The final series of images in the basement presents critical viewpoints on typically Swiss cultural values, such as the alpine landscape, the railway, the Swiss chalet, the army and the post service.

Léo Fabrizio’s series “Bunkers” which depicts military defence facilities meticulously camouflaged as rocks and parts of the hillside is exhibited alongside Christian Schwager’s false chalets, also used by the army for defence purposes, and Fred Boissonnas’s 19th-century photos of a Swiss mountain village built in the centre of Geneva.

“It was part of the 1896 exhibition in Geneva alongside an African village built in the middle of Plain Palais with a 40-metre-high false mountain complete with waterfall that used six million gallons of water every day, 300 villagers, cows, goats and chickens,” explained co-curator Daniel Girardin.

Next door Francis Firth’s 19th-century photos of high peaks and glaciers meet sublime panoramic alpine landscapes. And Jules Spinatsch’s sweeping view of Davos during the World Economic Forum, constructed with 2,176 still shots taken from close-circuit television cameras, sits alongside Mathieu Gafsou’s critical look at the impact of mass tourism on the Alps.

Young, dynamic scene

Gafsou said the current Swiss photo scene was “extremely dynamic”, especially in the French-speaking region.

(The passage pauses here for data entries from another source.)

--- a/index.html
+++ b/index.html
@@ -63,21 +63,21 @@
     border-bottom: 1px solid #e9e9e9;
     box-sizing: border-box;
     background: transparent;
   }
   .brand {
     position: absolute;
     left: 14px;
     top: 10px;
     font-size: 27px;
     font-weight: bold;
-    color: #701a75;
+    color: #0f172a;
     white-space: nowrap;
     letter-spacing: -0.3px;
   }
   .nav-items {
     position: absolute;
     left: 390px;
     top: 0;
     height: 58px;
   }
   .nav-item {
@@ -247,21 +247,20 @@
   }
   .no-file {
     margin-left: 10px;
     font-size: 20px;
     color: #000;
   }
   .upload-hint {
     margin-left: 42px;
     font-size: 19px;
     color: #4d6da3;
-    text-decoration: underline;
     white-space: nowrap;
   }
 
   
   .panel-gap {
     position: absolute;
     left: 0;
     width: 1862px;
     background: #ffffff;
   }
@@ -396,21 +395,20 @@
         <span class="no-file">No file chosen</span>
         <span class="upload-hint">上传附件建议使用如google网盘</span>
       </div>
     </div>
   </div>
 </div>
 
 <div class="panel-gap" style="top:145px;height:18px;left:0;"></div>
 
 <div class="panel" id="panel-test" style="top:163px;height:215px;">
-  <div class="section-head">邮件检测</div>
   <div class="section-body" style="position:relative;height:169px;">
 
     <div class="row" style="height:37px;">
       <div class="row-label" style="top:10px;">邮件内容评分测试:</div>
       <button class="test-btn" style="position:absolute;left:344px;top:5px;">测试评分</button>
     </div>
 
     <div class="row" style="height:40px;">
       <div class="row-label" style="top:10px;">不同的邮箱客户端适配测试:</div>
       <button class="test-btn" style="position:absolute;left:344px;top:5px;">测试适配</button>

“We are very lucky as we are supported by many schools and institutions, and there is a network of artists; it’s a privileged environment which is less aggressive than in some of the major capitals. It’s possible to live and work in Lausanne and export my work internationally,” he explained.

Gross agreed: “It’s really bubbling at the moment among the 20-40-year old generation. Most people know each other and get on. Swiss institutions invest a lot in culture and support the artists so you don’t feel as if you have to produce something to sell.”

Stourdzé said it was not possible to talk about a “Swiss school of photography”, as was more evident in places like Finland right now.

“But unlike France, Germany or the US, there are definitely specific Swiss interests, such as how people live together, identity and territory,” he told swissinfo.ch.

The [CONTRE]CULTURE/CH exhibition at the Elysée Museum in Lausanne runs from December 4 to January 29, 2012.

The museum is open from Tuesday to Sunday, from 11am to 6pm (closed Mondays).

The exhibition features work by 25 Swiss photographers, artists, film and video makers: Emmanuelle Antille, Fred Boissonnas, Luc Chessex, Jean-Luc Cramatte, Nicolas Crispini, Claude Baechtold, Stefan Burger, Adolphe Braun, Leo Fabrizio, Francis Frith, Matthieu Gafsou, Yann Gross, Christian Lutz, Gianni Motti, Arnold Odermatt, Plonk & Replonk, Andri Pol, Francis Reusser, Nicolas Savary & Tilo Steireif, Christian Schwager, Jules Spinatsch, Martin Stollenwerk and Karlheinz Weinberger.